What to produce: Locate, in the data below, the line that contains "no los tenías." and the line that contains "las dependencias de"; reproduce exactly those two lines and every line between them, nothing more.

Materials provided:
+ + +

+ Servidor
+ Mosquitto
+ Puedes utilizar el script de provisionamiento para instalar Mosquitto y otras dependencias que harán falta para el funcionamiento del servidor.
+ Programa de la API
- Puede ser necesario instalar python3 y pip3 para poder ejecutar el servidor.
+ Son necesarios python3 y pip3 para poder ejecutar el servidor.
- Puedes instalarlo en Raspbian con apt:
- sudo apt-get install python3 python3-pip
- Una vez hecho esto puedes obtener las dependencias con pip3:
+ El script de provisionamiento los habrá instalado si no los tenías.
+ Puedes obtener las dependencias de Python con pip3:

+ + +

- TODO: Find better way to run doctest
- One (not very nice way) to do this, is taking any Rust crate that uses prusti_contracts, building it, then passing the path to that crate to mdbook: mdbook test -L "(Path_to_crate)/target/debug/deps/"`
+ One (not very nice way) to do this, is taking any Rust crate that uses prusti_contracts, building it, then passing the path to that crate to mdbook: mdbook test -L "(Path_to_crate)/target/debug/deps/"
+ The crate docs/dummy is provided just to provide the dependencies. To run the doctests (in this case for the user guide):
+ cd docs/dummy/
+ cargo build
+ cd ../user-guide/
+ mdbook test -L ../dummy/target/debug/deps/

+ + +

Exercise output:
+ El script de provisionamiento los habrá instalado si no los tenías.
+ Puedes obtener las dependencias de Python con pip3:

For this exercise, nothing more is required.